(WORK ORDER):
Your task is to write out exactly the lines from the line containing "subtotal: 695971.00 -> 773612.00" through the end of the records, inclusive at both ends.

[Version comparison data]
────────────────────────────────────────

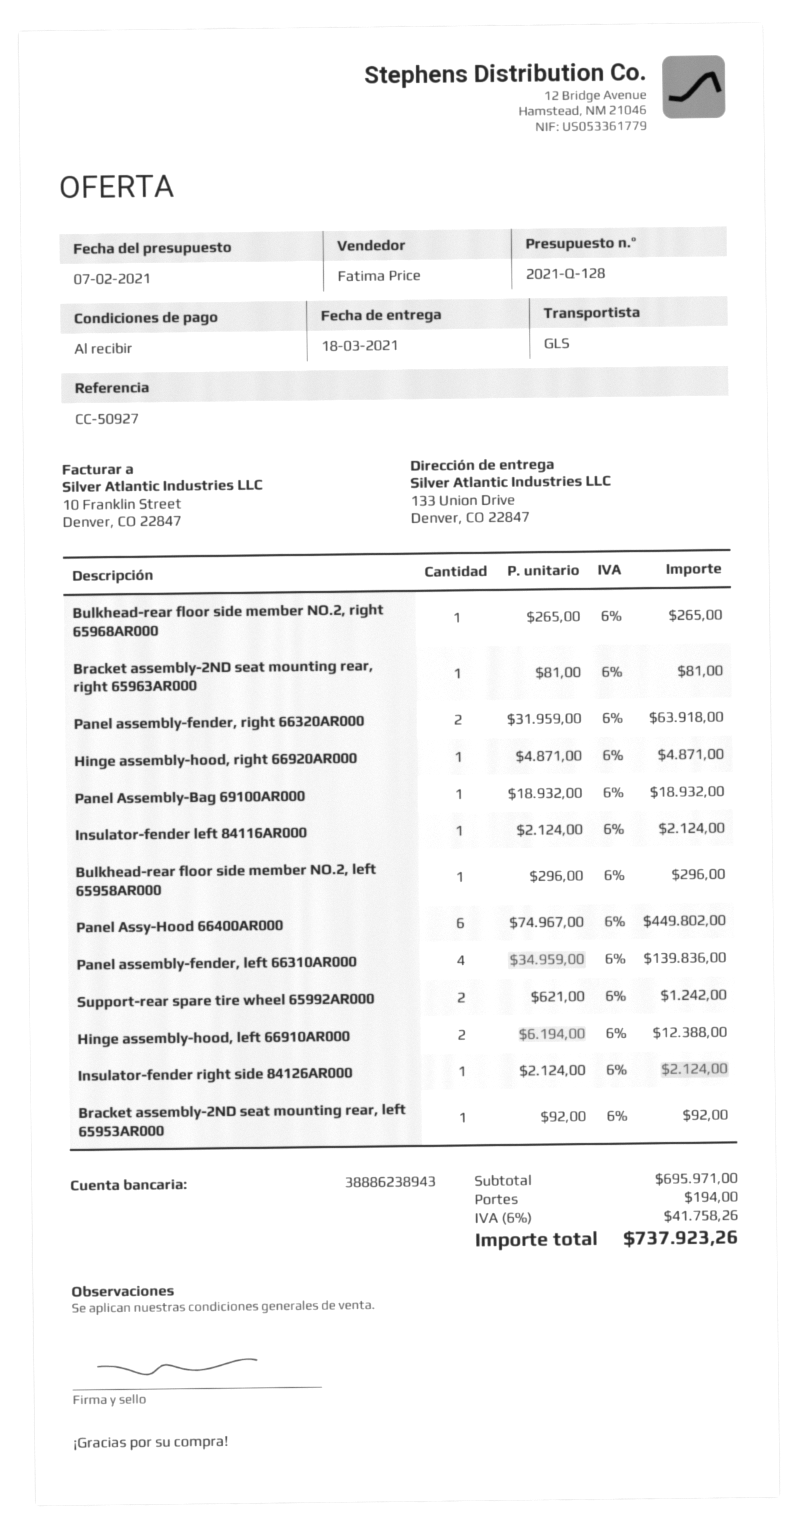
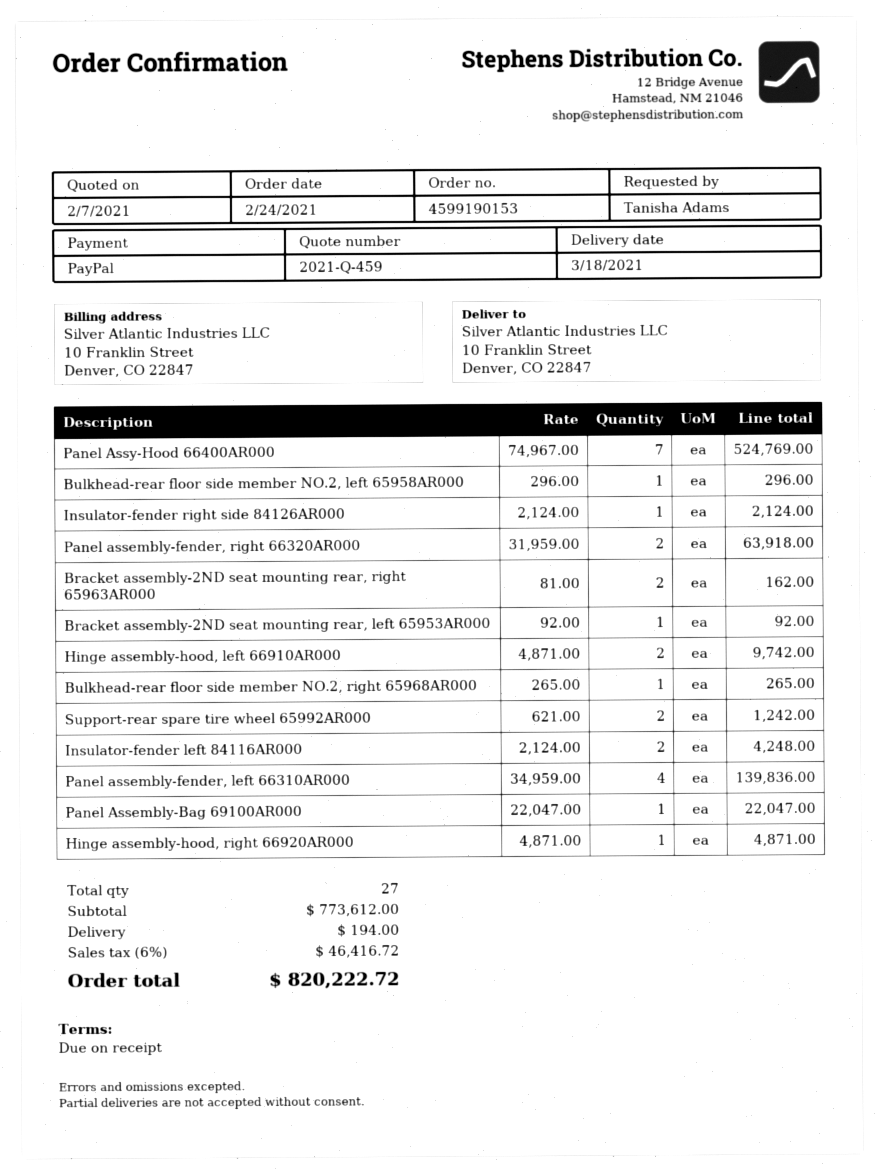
quote number: 2021-Q-128 -> 2021-Q-459
ship to: 133 Union Drive, Denver, CO 22847 -> 10 Franklin Street, Denver, CO 22847
Bracket assembly-2ND seat mounting rear, right 65963AR000: 1 x 81.00 = 81.00 -> 2 x 81.00 = 162.00
Panel Assembly-Bag 69100AR000: 1 x 18932.00 = 18932.00 -> 1 x 22047.00 = 22047.00
Insulator-fender left 84116AR000: 1 x 2124.00 = 2124.00 -> 2 x 2124.00 = 4248.00
Panel Assy-Hood 66400AR000: 6 x 74967.00 = 449802.00 -> 7 x 74967.00 = 524769.00
Hinge assembly-hood, left 66910AR000: 2 x 6194.00 = 12388.00 -> 2 x 4871.00 = 9742.00
subtotal: 695971.00 -> 773612.00
tax: 6% = 41758.26 -> 6% = 46416.72
total: 737923.26 -> 820222.72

────────────────────────────────────────

(SOLUTION):
subtotal: 695971.00 -> 773612.00
tax: 6% = 41758.26 -> 6% = 46416.72
total: 737923.26 -> 820222.72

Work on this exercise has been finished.